== Segment start ==

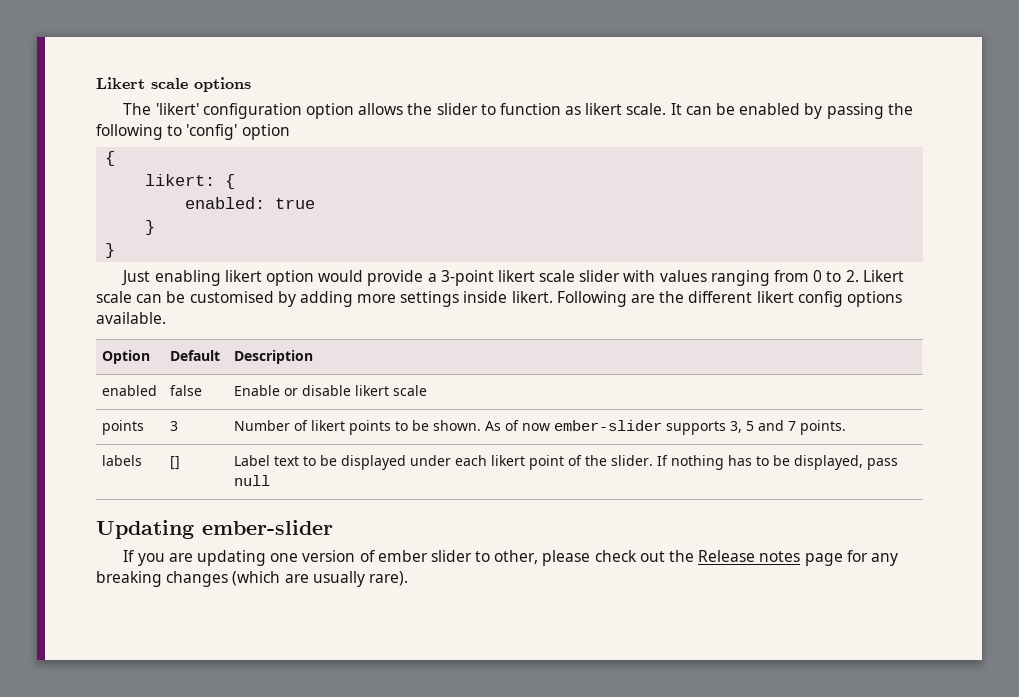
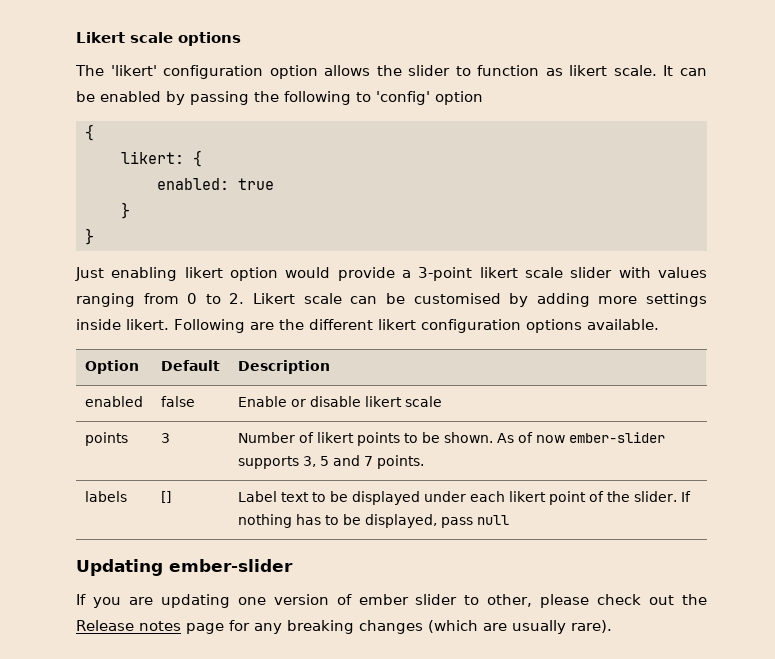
- Following are the different likert config options available.
+ Following are the different likert configuration options available.

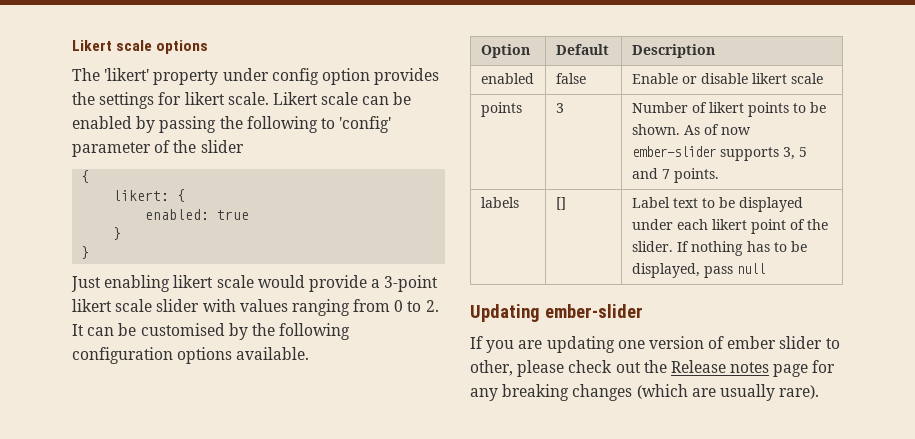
- The 'likert' configuration option allows the slider to function as likert scale. It can be enabled by passing the following to 'config' option
+ The 'likert' property under config option provides the settings for likert scale. Likert scale can be enabled by passing the following to 'config' parameter of the slider
- Just enabling likert option would provide a 3-point likert scale slider with values ranging from 0 to 2. Likert scale can be customised by adding more settings inside likert. Following are the different likert configuration options available.
+ Just enabling likert scale would provide a 3-point likert scale slider with values ranging from 0 to 2. It can be customised by the following configuration options available.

== Segment end ==

A verbatim copy of every entry above, with no pictures, is the expected output.

- ANSWER BOX -
- Following are the different likert config options available.
+ Following are the different likert configuration options available.

- The 'likert' configuration option allows the slider to function as likert scale. It can be enabled by passing the following to 'config' option
+ The 'likert' property under config option provides the settings for likert scale. Likert scale can be enabled by passing the following to 'config' parameter of the slider
- Just enabling likert option would provide a 3-point likert scale slider with values ranging from 0 to 2. Likert scale can be customised by adding more settings inside likert. Following are the different likert configuration options available.
+ Just enabling likert scale would provide a 3-point likert scale slider with values ranging from 0 to 2. It can be customised by the following configuration options available.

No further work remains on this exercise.